Exercise prompt: In the entries below, begin at the line that has "Action | rental_count: 1013 -> 810" and stop after the line that has "column Fee |"; output those lines exactly, leaving out pictures.

Version comparison data:
- - -
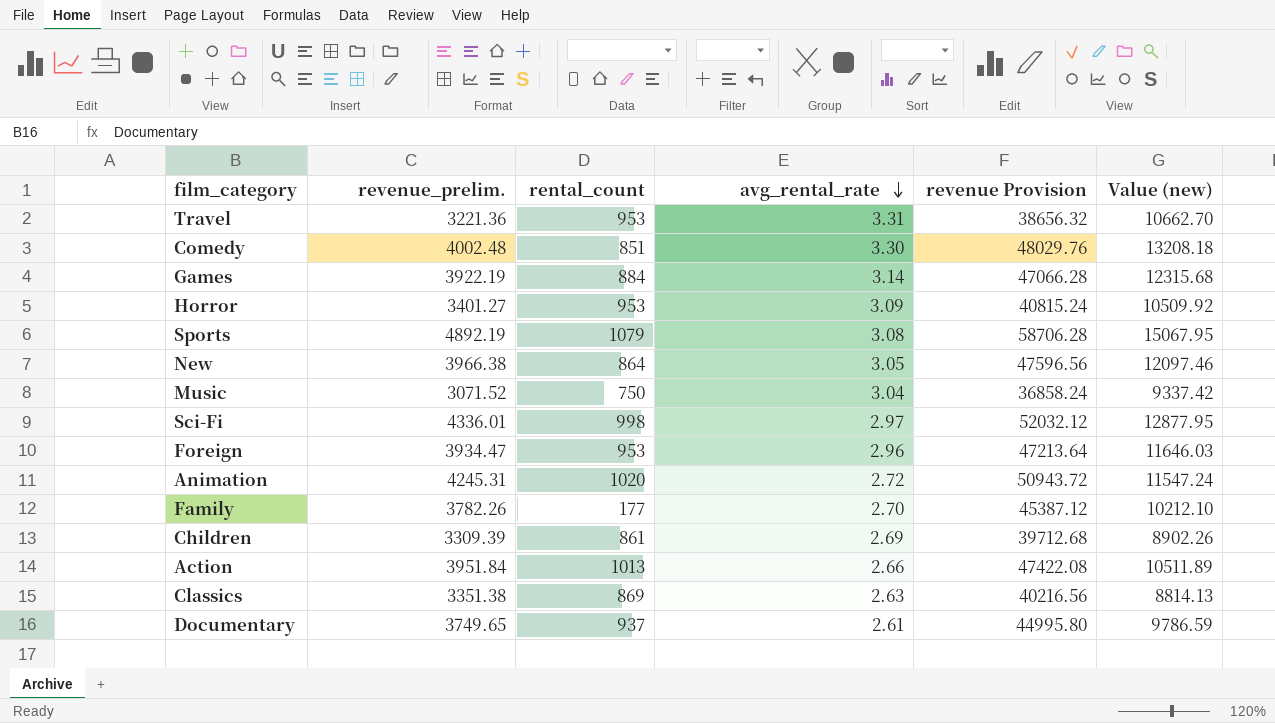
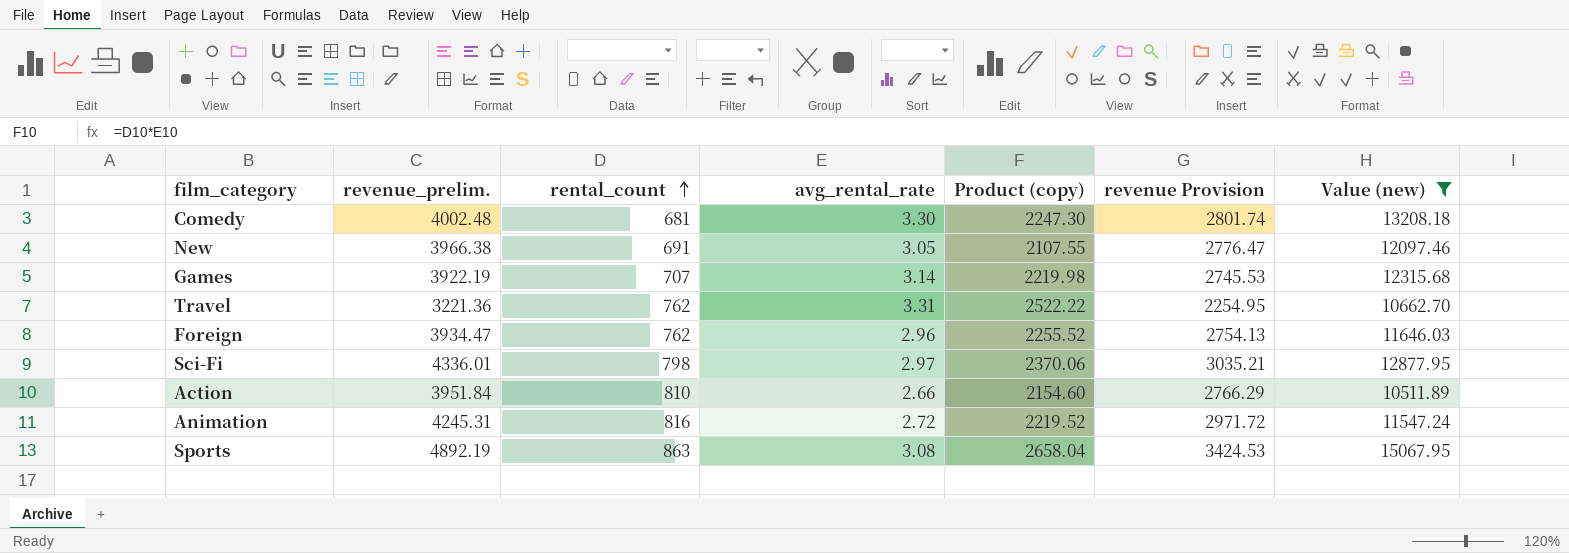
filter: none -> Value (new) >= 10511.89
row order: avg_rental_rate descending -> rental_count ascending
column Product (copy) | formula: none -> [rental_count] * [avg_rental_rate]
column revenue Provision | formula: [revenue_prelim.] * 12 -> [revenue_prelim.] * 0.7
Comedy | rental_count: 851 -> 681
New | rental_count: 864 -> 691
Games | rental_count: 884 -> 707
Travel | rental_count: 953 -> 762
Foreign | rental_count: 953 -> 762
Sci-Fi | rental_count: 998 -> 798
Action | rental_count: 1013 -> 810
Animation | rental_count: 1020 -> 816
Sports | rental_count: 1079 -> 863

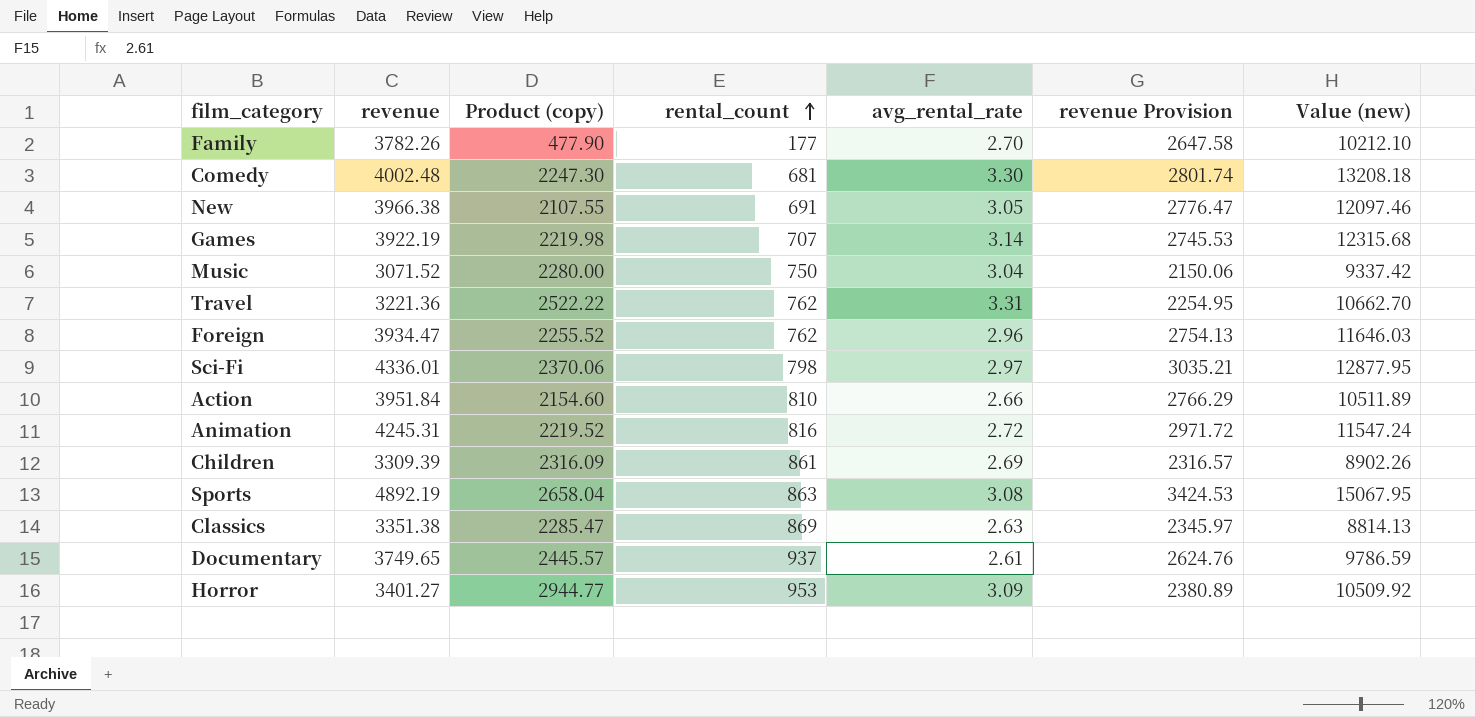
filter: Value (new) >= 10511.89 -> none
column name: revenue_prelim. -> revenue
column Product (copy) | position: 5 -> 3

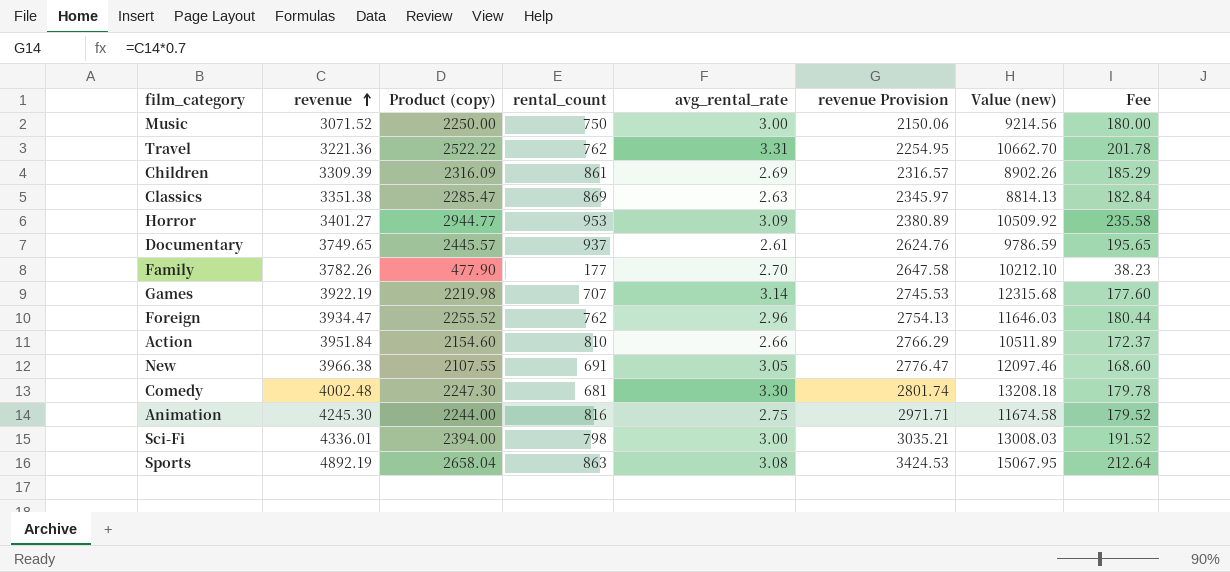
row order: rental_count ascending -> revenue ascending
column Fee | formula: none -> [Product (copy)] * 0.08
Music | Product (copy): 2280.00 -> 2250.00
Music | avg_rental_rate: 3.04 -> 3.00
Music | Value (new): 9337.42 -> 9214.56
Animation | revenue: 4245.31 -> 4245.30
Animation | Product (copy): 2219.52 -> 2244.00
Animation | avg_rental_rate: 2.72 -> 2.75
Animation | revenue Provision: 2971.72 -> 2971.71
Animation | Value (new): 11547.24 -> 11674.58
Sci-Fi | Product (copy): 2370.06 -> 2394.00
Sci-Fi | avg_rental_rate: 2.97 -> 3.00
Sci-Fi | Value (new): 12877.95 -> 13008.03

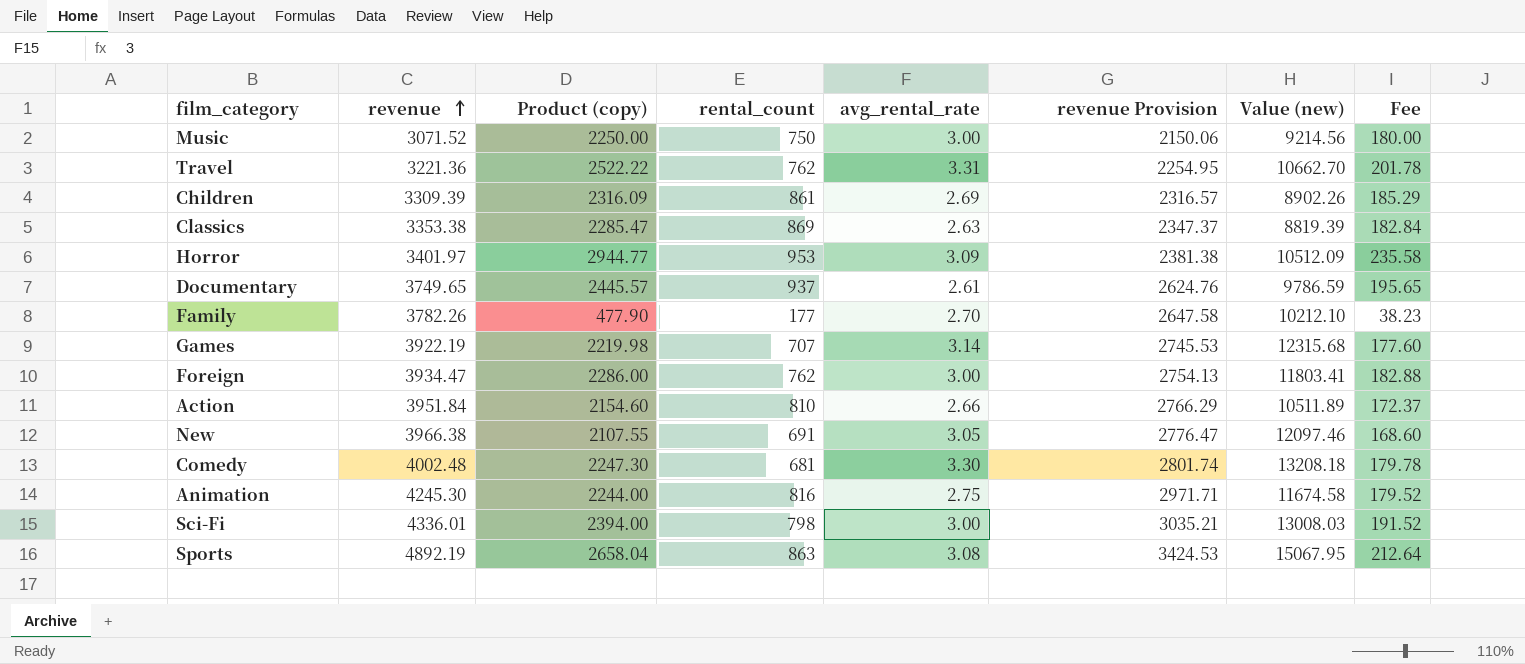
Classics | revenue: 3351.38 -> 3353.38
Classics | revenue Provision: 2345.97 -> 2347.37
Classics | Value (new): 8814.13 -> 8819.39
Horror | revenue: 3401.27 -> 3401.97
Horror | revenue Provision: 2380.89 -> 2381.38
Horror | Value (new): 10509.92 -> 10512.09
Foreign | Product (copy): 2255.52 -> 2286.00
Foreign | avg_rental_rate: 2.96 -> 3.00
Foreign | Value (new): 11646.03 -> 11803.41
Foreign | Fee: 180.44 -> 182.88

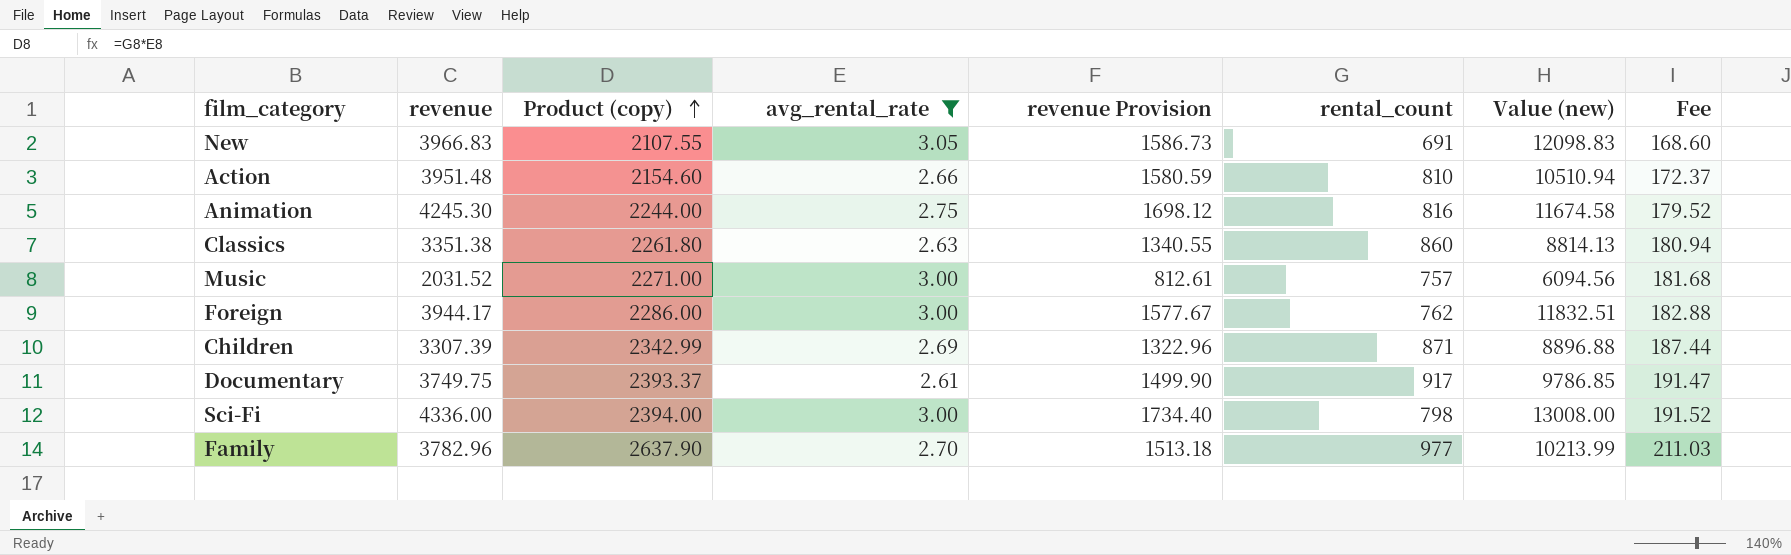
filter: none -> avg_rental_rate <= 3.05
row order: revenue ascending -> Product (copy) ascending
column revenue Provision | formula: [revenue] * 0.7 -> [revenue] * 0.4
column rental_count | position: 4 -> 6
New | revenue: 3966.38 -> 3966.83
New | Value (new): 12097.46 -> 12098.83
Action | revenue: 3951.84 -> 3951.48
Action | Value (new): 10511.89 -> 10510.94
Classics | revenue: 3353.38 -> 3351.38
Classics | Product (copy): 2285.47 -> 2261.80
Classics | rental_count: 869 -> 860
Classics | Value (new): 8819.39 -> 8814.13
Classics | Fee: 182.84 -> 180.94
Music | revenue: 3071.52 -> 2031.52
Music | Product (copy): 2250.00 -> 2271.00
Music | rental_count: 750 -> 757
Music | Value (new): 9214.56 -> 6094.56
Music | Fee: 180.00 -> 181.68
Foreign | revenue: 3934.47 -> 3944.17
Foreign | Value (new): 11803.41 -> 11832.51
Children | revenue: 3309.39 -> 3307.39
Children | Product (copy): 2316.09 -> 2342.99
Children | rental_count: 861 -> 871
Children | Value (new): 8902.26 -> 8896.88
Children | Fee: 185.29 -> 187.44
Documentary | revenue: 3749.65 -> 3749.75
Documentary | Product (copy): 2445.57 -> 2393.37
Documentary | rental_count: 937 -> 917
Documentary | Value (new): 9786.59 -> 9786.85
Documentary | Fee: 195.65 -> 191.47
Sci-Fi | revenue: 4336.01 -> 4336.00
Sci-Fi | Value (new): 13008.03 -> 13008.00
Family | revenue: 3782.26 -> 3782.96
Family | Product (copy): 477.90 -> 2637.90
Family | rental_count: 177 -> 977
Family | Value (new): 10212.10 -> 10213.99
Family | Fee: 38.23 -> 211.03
- - -
Written answer:
Action | rental_count: 1013 -> 810
Animation | rental_count: 1020 -> 816
Sports | rental_count: 1079 -> 863

filter: Value (new) >= 10511.89 -> none
column name: revenue_prelim. -> revenue
column Product (copy) | position: 5 -> 3

row order: rental_count ascending -> revenue ascending
column Fee | formula: none -> [Product (copy)] * 0.08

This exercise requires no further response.